I’ve heard that ACSC needs to spend a few meetings convincing OT operators that they’re not a regulator when trying to literally help them through CI-UP. This suggests that there is a trust deficit between the state and industry. Which is such a shame, given how amazing the CI-UP people are.

And, to reiterate an earlier point, such OT specialists can make much more money in industry, be it for an OT operator or even a specialist firm like a Dragos, Fortinet or Nozomi. Our agencies, backed by our governments, need to do what they must to retain that talent.

Indeed, the CISA Director acknowledged the pull factors at play for cyber folk generally (using herself as an example) before trying to rebut them by saying that ‘nobody joins the federal government to make any money … [rather] they come for a mission’. Make of that what you will.

(Tangentially, we know the reports/leaks on issues with CISA’s resourcing/structuring/approach. My heart goes out to the agency: no real teeth, yet condemned to jawbone, at least until CIRCIA, 6 USC §§ 681–681g, is operationalised through the agency’s rules. CISA was consulting on them earlier this year).

All Up, a Fun Evening

It was a really cool evening (not just because it was at the start of winter). Lesley gave a great talk, told some great stories and provided some great lessons. I have been following Lesley for around a year or so on X/Mastodon and been a fan of hers since, especially as an aspiring OT security nerd. Therefore, it was so cool that I could finally meet and talk shop with her. Cheers to Dragos for putting on this event.

In terms of my three key takeaways from the evening, well, those made it even more memorable. I’m always looking to learn from folks who actually do this stuff for a living since my knowledge is almost entirely book-knowledge. I relished the chats ’n reality checks over drinks. Be it with regard to the dearth of implementation of basic controls by OT operators, whether our cyber workforce is being given the right skills or whether our agencies are appropriately resourced to perform their OT security mission.

Of course, as I said especially with regard to takeaways 2 and 3, I want you to provide your responses.
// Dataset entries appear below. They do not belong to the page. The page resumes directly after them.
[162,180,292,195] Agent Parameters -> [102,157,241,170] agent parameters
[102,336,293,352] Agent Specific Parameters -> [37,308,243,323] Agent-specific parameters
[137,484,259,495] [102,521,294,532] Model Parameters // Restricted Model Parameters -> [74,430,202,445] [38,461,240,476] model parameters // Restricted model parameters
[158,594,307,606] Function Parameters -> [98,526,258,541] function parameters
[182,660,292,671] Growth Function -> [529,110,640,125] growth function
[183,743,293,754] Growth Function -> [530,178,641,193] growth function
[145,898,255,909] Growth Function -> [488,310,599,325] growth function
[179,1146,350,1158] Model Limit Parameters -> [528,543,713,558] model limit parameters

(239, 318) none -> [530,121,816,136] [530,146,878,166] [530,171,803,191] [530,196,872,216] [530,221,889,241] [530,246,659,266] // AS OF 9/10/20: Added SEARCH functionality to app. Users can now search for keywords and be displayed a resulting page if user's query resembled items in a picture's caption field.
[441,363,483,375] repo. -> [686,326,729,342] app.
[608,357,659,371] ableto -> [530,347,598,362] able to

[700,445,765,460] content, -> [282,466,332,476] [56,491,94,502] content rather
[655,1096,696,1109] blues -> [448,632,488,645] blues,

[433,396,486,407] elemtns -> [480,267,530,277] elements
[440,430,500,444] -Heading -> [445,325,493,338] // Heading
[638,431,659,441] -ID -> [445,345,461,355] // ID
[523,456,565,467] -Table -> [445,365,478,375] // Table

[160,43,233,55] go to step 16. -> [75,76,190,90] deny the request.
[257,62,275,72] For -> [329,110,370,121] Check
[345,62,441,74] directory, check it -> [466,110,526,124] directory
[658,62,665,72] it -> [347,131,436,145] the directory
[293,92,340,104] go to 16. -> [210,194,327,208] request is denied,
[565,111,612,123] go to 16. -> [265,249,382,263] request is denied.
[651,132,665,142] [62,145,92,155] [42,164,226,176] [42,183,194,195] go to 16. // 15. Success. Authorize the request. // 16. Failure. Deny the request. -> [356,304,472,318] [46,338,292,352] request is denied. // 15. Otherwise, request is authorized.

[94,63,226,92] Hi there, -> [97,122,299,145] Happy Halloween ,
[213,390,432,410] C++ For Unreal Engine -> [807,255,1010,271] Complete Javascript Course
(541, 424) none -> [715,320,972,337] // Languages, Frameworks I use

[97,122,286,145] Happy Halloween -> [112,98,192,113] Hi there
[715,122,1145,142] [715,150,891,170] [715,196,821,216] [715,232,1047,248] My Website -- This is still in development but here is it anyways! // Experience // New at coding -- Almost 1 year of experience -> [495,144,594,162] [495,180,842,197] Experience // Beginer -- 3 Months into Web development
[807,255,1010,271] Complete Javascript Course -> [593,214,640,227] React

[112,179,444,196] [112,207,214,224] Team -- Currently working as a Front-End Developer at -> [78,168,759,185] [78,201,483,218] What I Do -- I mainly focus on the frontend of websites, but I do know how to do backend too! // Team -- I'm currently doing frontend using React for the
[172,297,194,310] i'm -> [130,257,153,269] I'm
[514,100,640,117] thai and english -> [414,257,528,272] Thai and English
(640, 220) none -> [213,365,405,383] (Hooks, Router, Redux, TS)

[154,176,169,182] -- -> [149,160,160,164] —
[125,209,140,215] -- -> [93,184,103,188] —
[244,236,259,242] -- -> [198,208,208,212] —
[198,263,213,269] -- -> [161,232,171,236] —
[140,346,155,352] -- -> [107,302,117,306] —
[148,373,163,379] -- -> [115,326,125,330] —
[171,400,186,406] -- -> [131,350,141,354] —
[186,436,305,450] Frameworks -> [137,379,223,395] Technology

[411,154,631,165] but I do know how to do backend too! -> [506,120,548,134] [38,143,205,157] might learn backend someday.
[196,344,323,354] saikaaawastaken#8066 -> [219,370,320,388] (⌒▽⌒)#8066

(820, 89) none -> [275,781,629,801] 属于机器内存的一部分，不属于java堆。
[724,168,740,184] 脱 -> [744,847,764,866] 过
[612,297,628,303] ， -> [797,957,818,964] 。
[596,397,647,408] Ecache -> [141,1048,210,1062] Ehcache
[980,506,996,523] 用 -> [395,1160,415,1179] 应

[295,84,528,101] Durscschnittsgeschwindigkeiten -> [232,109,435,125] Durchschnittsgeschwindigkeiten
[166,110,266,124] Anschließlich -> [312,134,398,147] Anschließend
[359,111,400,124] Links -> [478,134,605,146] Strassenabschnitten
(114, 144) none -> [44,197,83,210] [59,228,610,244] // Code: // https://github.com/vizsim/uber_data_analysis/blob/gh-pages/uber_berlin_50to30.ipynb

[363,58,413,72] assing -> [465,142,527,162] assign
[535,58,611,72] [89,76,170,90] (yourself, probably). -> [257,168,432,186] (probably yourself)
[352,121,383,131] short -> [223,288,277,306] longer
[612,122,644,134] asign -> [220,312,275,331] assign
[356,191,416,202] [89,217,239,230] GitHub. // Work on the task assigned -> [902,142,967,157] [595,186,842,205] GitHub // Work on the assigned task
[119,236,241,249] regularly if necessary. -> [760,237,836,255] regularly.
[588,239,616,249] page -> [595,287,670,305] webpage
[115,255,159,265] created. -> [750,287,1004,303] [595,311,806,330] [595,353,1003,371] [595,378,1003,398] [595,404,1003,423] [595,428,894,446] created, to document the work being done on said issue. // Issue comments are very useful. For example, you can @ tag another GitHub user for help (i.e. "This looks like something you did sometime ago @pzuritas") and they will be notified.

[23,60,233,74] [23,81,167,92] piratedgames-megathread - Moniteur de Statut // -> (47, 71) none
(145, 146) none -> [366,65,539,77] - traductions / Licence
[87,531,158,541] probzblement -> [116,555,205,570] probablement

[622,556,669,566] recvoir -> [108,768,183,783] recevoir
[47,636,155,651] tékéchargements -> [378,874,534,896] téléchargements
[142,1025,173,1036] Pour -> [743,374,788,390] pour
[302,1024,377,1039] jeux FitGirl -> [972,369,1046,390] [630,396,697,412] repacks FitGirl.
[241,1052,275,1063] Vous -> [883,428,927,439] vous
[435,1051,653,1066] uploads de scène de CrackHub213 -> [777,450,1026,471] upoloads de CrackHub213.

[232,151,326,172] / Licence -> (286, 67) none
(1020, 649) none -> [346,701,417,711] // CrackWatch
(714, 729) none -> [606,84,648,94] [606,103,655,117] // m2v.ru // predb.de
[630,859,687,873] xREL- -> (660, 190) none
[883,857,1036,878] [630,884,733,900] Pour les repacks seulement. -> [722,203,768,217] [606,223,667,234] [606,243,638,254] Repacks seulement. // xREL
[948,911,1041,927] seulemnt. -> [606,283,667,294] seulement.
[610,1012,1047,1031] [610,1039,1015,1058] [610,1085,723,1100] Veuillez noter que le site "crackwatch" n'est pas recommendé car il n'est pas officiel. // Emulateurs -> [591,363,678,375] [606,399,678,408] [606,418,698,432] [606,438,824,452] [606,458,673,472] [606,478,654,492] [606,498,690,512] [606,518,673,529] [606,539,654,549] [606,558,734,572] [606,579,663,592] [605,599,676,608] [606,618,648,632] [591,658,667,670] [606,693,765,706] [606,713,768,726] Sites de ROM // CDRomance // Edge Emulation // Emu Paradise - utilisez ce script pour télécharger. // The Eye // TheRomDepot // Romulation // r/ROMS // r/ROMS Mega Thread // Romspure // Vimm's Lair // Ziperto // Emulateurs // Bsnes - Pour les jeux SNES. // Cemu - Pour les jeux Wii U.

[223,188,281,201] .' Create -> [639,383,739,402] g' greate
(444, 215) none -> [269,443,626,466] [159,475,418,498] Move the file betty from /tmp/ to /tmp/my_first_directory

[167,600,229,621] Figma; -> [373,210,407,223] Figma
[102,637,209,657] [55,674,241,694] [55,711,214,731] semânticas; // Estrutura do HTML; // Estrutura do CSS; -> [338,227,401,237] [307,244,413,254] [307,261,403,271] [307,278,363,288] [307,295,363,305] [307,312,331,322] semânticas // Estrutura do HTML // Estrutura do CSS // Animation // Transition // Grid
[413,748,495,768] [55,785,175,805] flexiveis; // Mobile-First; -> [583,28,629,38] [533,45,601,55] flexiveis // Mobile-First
Are those takes from the other attendees accurate? Something missing? What’s your take on the solution?

P.S. Someone I spoke to made an interesting definitional point. They said that the IT-OT convergence had already happened, namely in the 1990s with the introduction of SCADA solutions. That ‘convergence’ was still confined to OT segments of operators’ networks, though.

Hence, they distinguished that ’90s convergence from the contemporary IT-OT convergence by highlighting how the latter involves a fusion of the OT operator’s business processes with their OT processes. This is because of, eg:

IT running processes that govern or enable the operation and maintenance of OT (eg workforce planning and rostering, operator callout systems, vulnerability management and asset inventories);
the wider ‘cloudification’ of OT; and
the (subsequent) phenomenon of OT and IT data flying around each other’s segments of operators’ networks more and more.

What do you make of their assessment of the IT-OT convergence?